However, in case of this second scenario where Simon formed a contract for purchasing a second hand Ute, because he was willing to divert the partnership business into freight business, it needs to be noted that the general nature of the business carried on by the partnership firm was related with information technology. Consequently, this contract cannot be treated as a part of the usual business. Hence the contract is not binding on the other partners, George, Sara and Mary. 

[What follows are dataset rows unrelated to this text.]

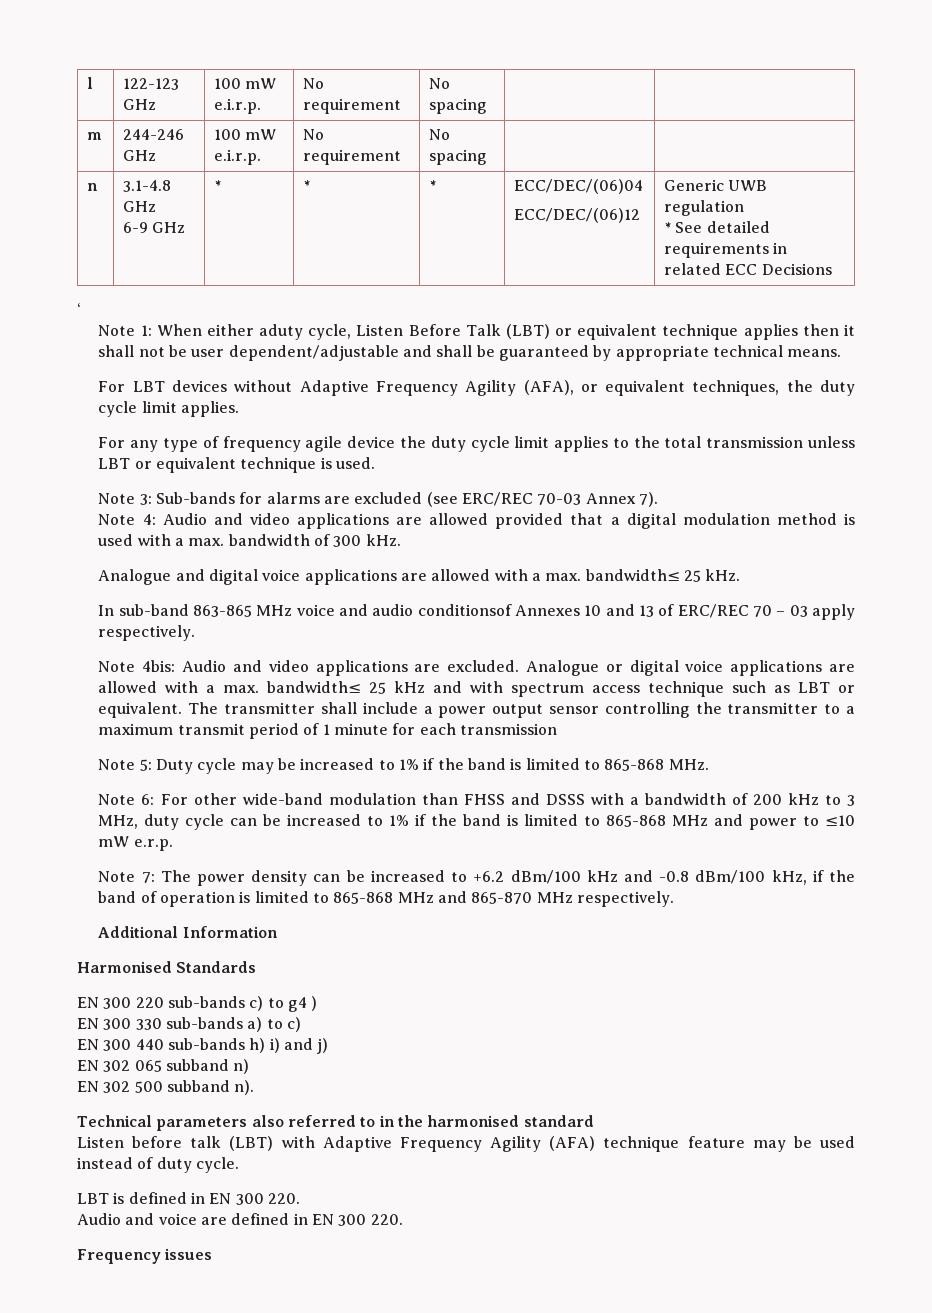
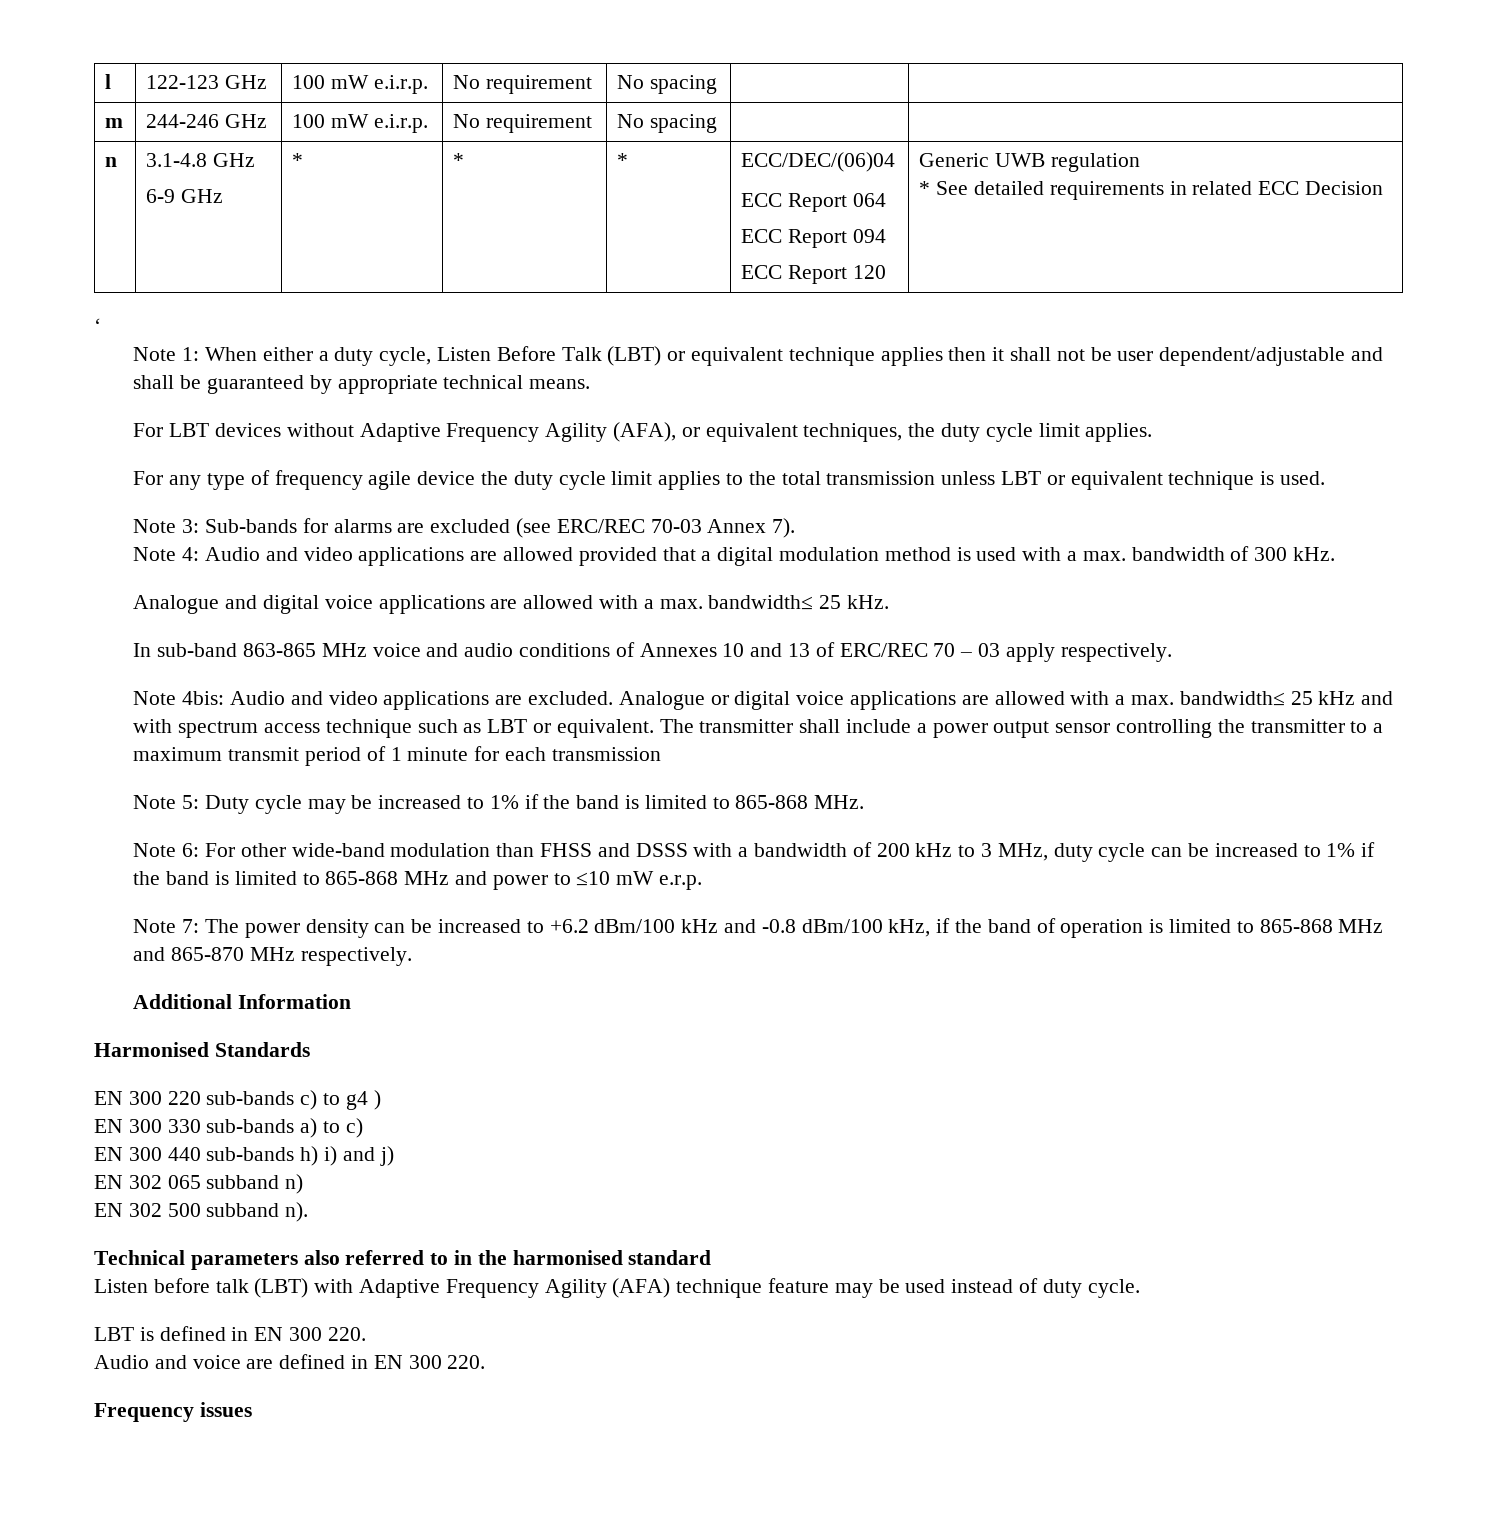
  n | 3.1-4.8 GHz
  6-9 GHz | * | * | * | ECC/DEC/(06)04
- ECC/DEC/(06)12 | Generic UWB regulation
- * See detailed requirements in related ECC Decisions
+ ECC Report 064
+ ECC Report 094
+ ECC Report 120 | Generic UWB regulation
+ * See detailed requirements in related ECC Decision
- Note 1: When either aduty cycle, Listen Before Talk (LBT) or equivalent technique applies then it shall not be user dependent/adjustable and shall be guaranteed by appropriate technical means.
+ Note 1: When either a duty cycle, Listen Before Talk (LBT) or equivalent technique applies then it shall not be user dependent/adjustable and shall be guaranteed by appropriate technical means.
- In sub-band 863-865 MHz voice and audio conditionsof Annexes 10 and 13 of ERC/REC 70 – 03 apply respectively.
+ In sub-band 863-865 MHz voice and audio conditions of Annexes 10 and 13 of ERC/REC 70 – 03 apply respectively.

Conclusion: Therefore it can be, concluded in this case that the contract formed by Simon with Sun Star Computer Hardware Limited is binding against the other partners of the firm. The reason behind this conclusion is that although the partnership agreement provides that each partner has authority to enter into a contract worth $10,000 only, but Sun Star Computer was not aware of such a limitation imposed on the authority of the partners. Therefore, the other partners can be considered as being bound by the contract for purchasing a 500 TB storage drive. Although this contract exceeded the authority provided to Simon.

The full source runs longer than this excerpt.